By these policies Priber came into collision with certain of the
traders and eventually with the South Carolina government. When he
taught the Indians the use of weights and measures, and constructed for
them steelyards, he probably accomplished more to protect them from
cheating traders and pack-horsemen than had been accomplished in thirty
years by a succession of assiduous but over-burdened Indian agents. But
he was not content simply to make them more acute in their dealings
with the whites. He sought to establish their independence, and their
equality with all their neighbors, of whatever race or nationality.

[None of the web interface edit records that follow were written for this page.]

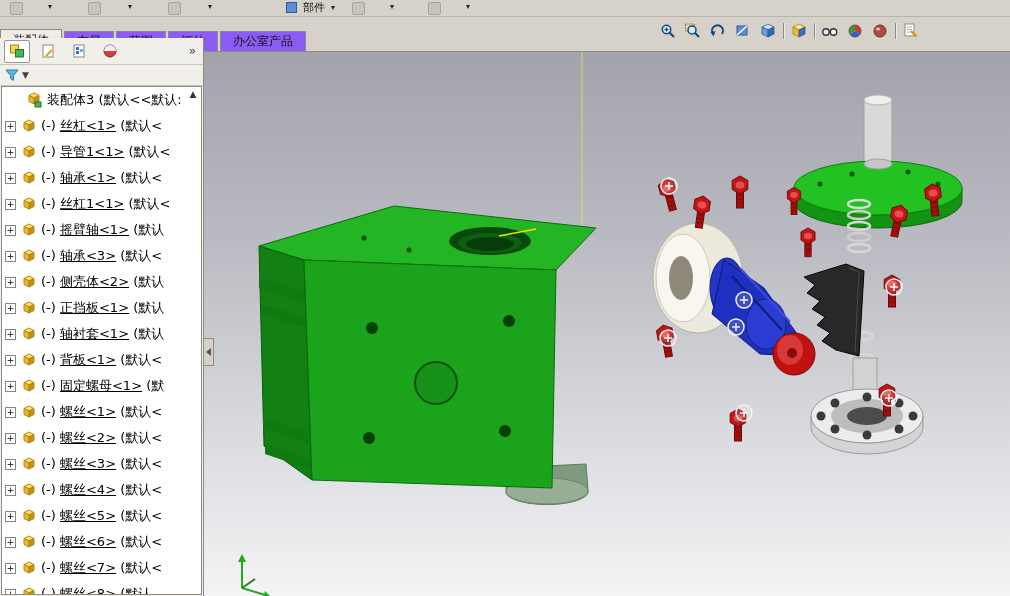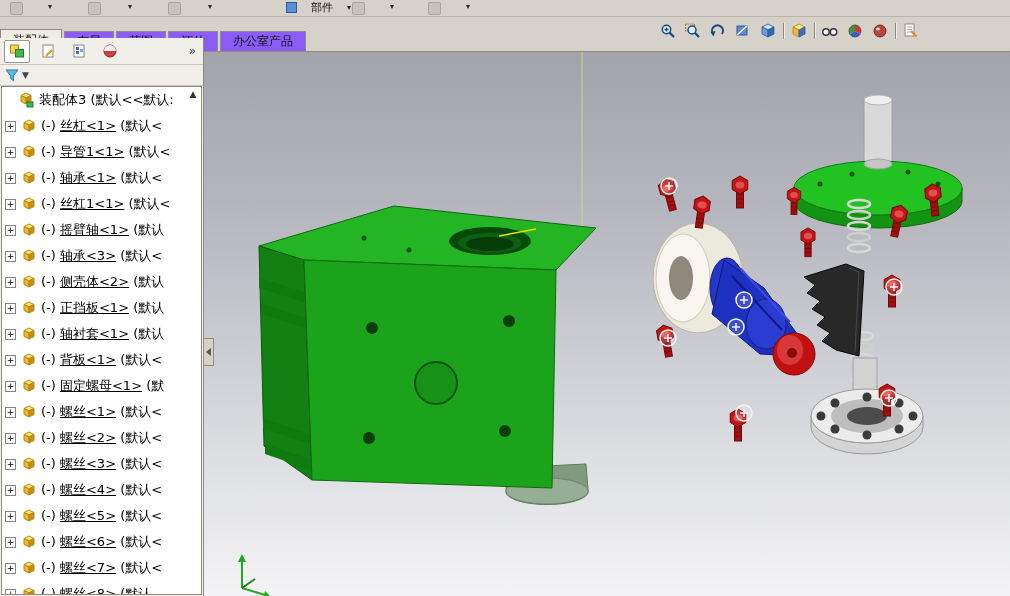--- a/index.html
+++ b/index.html
@@ -5,21 +5,21 @@
   html,body{margin:0;padding:0;}
   .screen{position:relative;width:1010px;height:596px;overflow:hidden;
     font-family:"DejaVu Sans",sans-serif;background:#d6d2ca;}
 
   
   .top-strip{position:absolute;left:0;top:0;width:1010px;height:16px;
     background:#d6d2ca;border-bottom:1px solid #b8b4aa;z-index:3;}
   .tb{position:absolute;top:2px;font-size:8px;color:#222;cursor:default;}
   .tb-ico{position:absolute;top:2px;width:11px;height:11px;background:#c7c3b9;
     border:1px solid #a8a49c;border-radius:2px;}
-  .tb-part{position:absolute;top:0;font-size:11px;color:#111;display:flex;align-items:center;gap:14px;height:15px;}
+  .tb-part{position:absolute;top:0;font-size:11px;color:#111;display:flex;align-items:center;gap:6px;height:15px;}
   .tb-part .sq{width:9px;height:9px;background:#5b8fd0;border:1px solid #2a5b9e;display:inline-block;}
 
   
   .tab-bar{position:absolute;left:0;top:16px;width:1010px;height:36px;background:#d6d2ca;
     display:flex;align-items:flex-end;border-bottom:1px solid #8f8b82;box-sizing:border-box;z-index:2;}
   .tab{height:19px;line-height:19px;padding:0 12px;font-size:12px;color:#111;background:#8b5cf6;
     border:1px solid #8f8b82;border-bottom:none;margin-right:2px;white-space:nowrap;}
   .tab.active{background:#efece3;height:21px;line-height:21px;}
 
   
@@ -29,21 +29,21 @@
     border-bottom:1px solid #c9c5bb;flex:none;}
   .ptab{width:24px;height:21px;display:flex;align-items:center;justify-content:center;
     border:1px solid transparent;border-radius:2px;}
   .ptab.active{background:#ffffff;border-color:#9a968c;}
   .overflow{margin-left:auto;font-size:12px;color:#444;padding-right:3px;}
   .filter-row{height:20px;display:flex;align-items:center;gap:2px;padding:0 4px;
     background:#f1efe9;border-bottom:1px solid #c9c5bb;font-size:9px;color:#444;flex:none;}
   .tree{flex:1;background:#fff;border:1px solid #8f8b82;margin:0 1px 1px 1px;position:relative;
     overflow:hidden;font-size:13px;color:#000;}
   .tree-row,.tree-root{height:26px;display:flex;align-items:center;white-space:nowrap;overflow:hidden;}
-  .tree-root{padding-left:16px;}
+  .tree-root{padding-left:24px;}
   .expand{width:9px;height:9px;border:1px solid #848484;background:#fff;font-size:9px;line-height:8px;
     text-align:center;margin-left:3px;color:#000;flex:none;}
   .part-ico{width:16px;height:16px;margin:0 4px 0 5px;flex:none;}
   .root-ico{width:16px;height:16px;margin-right:5px;flex:none;}
   .uname{text-decoration:underline;}
   .scroll-up{position:absolute;top:1px;right:2px;width:12px;height:12px;font-size:9px;color:#333;
     text-align:center;line-height:12px;}
 
   
   .viewport{position:absolute;left:204px;top:38px;width:806px;height:558px;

Adair, who did not grasp the exact nature of Priber's design, although
he realized something of its scope, wrote that he "inflated the artless
savages, with a prodigious high opinion of their own importance in the
American scale of power, on account of the situation of their country,
their martial disposition, and the great number of their warriors,
which would baffle all the efforts of the ambitious, and ill-designing
British colonists." "Americus" was probably more accurate in ascribing
to him the aim of engaging the Indians "to throw off the yoke of their
European allies, of all nations." Both the English and the French he
taught them to regard "as interlopers, and the invaders of their own
rights." "Believe me," he predicted after his capture, "before this
century is past, the Europeans will have a very small footing on this
continent."
Nevertheless it was the English whose interests were immediately
imperilled; and certain of Priber's acts gave color to the belief that
he was in the French service. Despite occasional efforts of the French
in Louisiana to open relations with the Cherokee, the English of
Carolina had enjoyed a practical monopoly of their trade. Priber argued
that an effective means "to preserve their liberties" would be "by
opening a water communication between them and New Orleans." "For the
future," he advised, they "should trade with both upon the same
footing, which would be their greatest security for they would then be
courted & caressed & receive presents from both." Again, he
exerted himself to dissuade the Indians from warlike enterprises. The
long-time enemies of the Over-Hill Cherokee were the French and their
Indian allies of the Mississippi and Ohio valleys. When raids were
incited by the English traders Priber worked, in concert with French
prisoners like Bonnefoy, to frustrate them. To a remarkable degree the
Indians appear to have entered into his "spirit of pacification." In
all his counsel Priber professed to be seeking only the interest of the
Indians: the "noble savages" of the generous tradition to which he
subscribed.
Most of all, Grant declared, Priber inculcated "into the minds of the
Indians a great care & Jealousy for their Lands, and that they
should keep the English at a distance from them." The history of
English dealings with the Indians in this respect was certainly less
reassuring than that of the French. Potentially Priber's programme of
independence constituted a sharp challenge to the expansive tendencies
which English colonists had everywhere shown.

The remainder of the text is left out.